Si, además, tiene un personaje tan hipnótico, que destroza
desde los primero planos el planteamiento coral, gracias a su carisma, tenemos
un hype de los grandes. Y el firme compromiso de no perdernos nada.
El problema surge cuando la estrella decide marcharse al finalizar
las dos primeras temporadas. Nos quedamos huérfanos y las tramas deben reinventarse,
aupando a los hasta ahora secundarios de lujo a primeras espadas. Aquí toma
relevancia Lauren Socha, con su poligonera Kelly, que merece un spinn-off por
sí sola, gracias a esa franca y abrupta honestidad.
El carisma del personaje de Nathan lo sustituye Joseph
Gilgun, el inolvidable Woody de ‘This is England’. El gracioso Rudy pasa la
prueba con nota, ya que al menos minimiza los daños causados por la pérdida.
Pero a medida que la serie avanza los chicos del mono
naranja van desertando. Y la cuarta temporada comienza únicamente con un personaje primigenio.
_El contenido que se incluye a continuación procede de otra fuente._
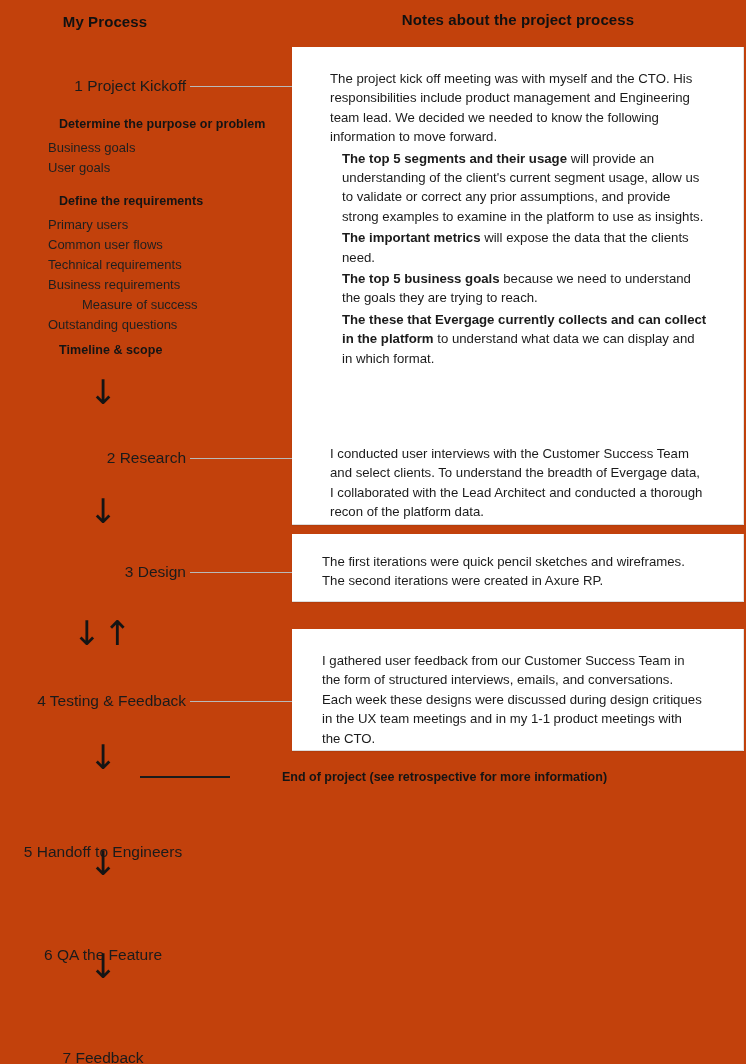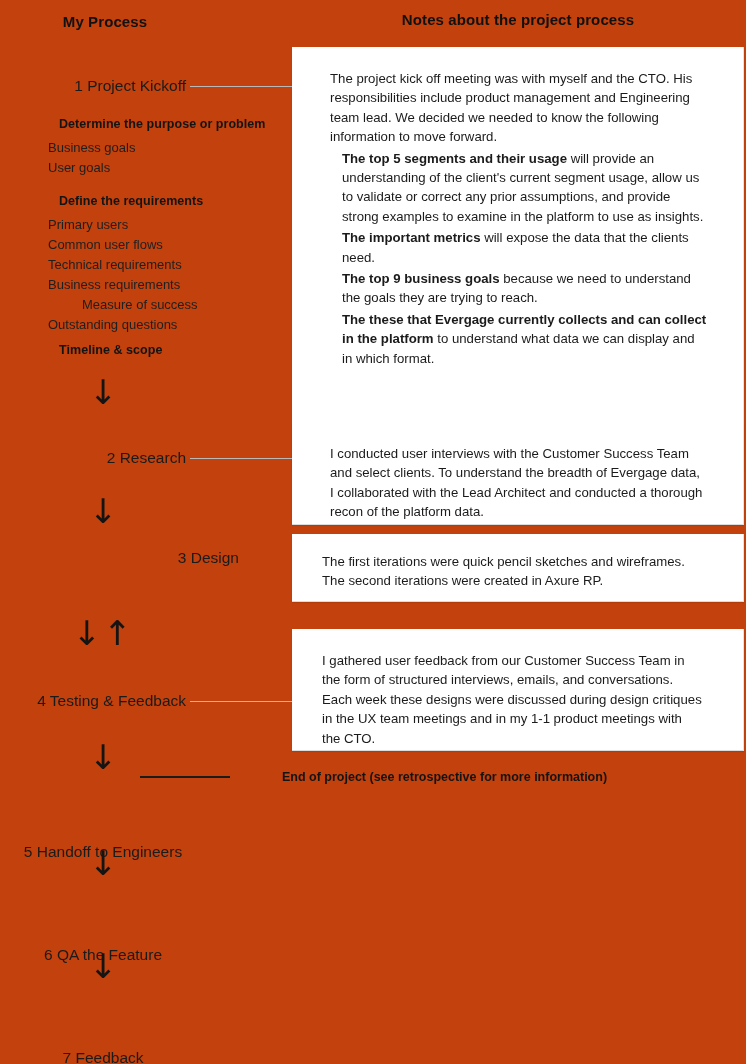"The top 9 business goals" b { text: 9 -> 5 }
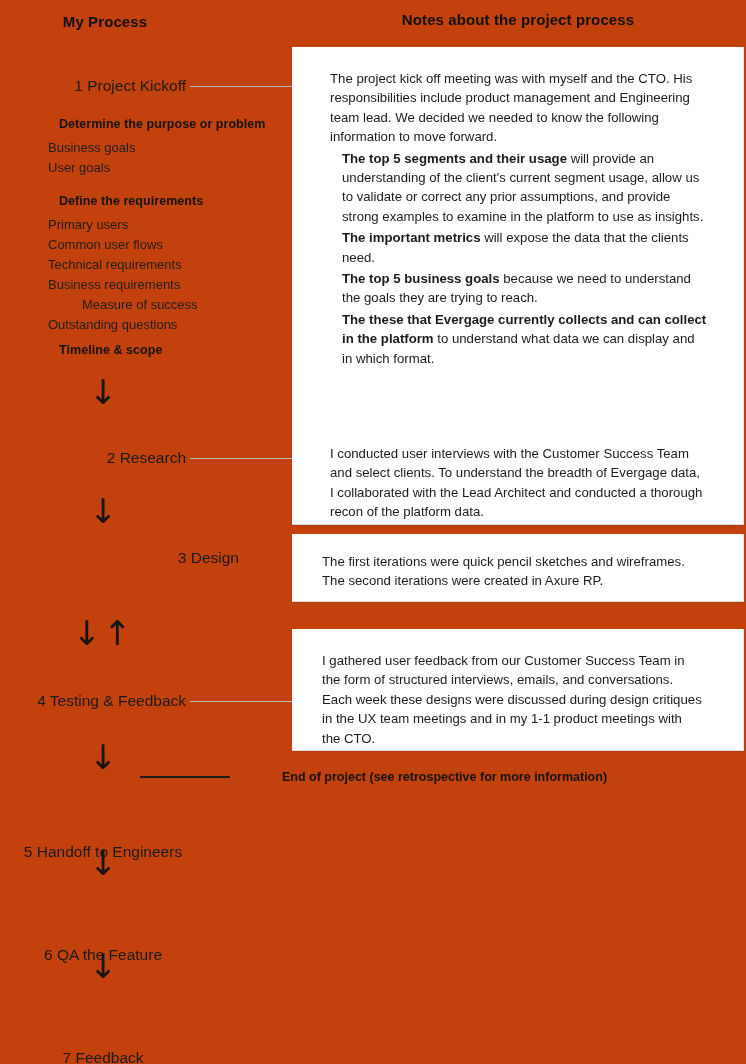"3 Design" div.step-row { flex-direction: column -> none; top: 548px -> 562px }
Nathan-Stewart Jarrett,
Curtis el runner, al que también veremos después en la impactante ‘Utopia’.
Tanta baja termina por eliminar la esencia del comienzo y
los sustitutos hacen lo que pueden en unas historias igual de rocambolescas,
pero sin el punto de la novedad y frescura de sus inicios. Demasiado esfuerzo centrado, únicamente, en reinventarse de
nuevo. Y eso se termina notando.
A ello se suma una tendencia casi obsesiva a acercar el
mundo zombie. Eso y el gore. Los excesos de sangre son tan prescindibles como
el superhéroe que encarna el tímido
Simon. Esa subtrama que por momentos centra la serie nos recuerda
que estamos viendo algo para un público más juvenil. Pero el paso adelante dado
anteriormente nos hace revelarnos y exigir que se nos trate con menos condescendencia.
Queremos de vuelta la serie aguda e incisiva que conocemos.
El simple hecho de enumerar defectos y debilidades habla a
las claras del declive de la serie. Lo que no es óbice para seguir fascinados
por lo que ha aportado y los buenos momentos que hemos pasado viéndola.
Algo me dice que en breve veremos algún producto similar y
también de factura británica. Las cadenas no son tontas y saben que han abierto
una puerta con multitud de posibilidades futuras.